Pour une « vraie » 5ème branche
En résumé, les enjeux d’une « vraie » 5ème branche consistent à passer d’un financement hétérogène aujourd’hui à un financement solidaire demain, d’une gouvernance balkanisée à une gouvernance unifiée, des inégalités d’aujourd’hui à l’universalité et à l’égalité de traitement demain, de l’actuel fonctionnement en silos à des pratiques transversales de construction de parcours de vie et de santé.

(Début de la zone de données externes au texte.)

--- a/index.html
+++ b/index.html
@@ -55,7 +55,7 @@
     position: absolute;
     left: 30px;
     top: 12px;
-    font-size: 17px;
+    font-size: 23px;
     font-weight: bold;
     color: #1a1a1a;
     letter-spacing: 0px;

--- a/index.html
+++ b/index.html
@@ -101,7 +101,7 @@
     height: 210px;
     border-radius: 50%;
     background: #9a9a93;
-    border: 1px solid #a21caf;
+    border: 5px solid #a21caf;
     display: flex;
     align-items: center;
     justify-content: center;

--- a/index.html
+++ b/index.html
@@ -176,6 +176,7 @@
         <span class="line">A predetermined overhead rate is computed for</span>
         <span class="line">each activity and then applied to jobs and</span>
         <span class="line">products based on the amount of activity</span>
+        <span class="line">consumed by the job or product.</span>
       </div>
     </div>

La FISAF appelle au courage politique pour réformer notre fiscalité, revoir la place et le rôle des institutions nationales et territoriales, faire une place à la démocratie sociale, associer les bénéficiaires, permettre aux innovations de se déployer et créer les conditions d’une réforme continue permettant l’adaptation du système à l’évolution des besoins et des capacités des populations.
La FISAF militera en faveur et soutiendra toutes les propositions de réformes et de création d’une 5ème branche qui respecteront les principes fondamentaux rappelés ci-dessus.
[¹] Les quatre branches : maladie, retraite, famille, accidents du travail et maladies professionnelles. Depuis une cinquième branche « technique » est venue se rajouter : la branche cotisation et recouvrement.
[²] Par exemple, la multiplication des régimes de retraite a été une entorse au principe d’égalité de traitement des personnes.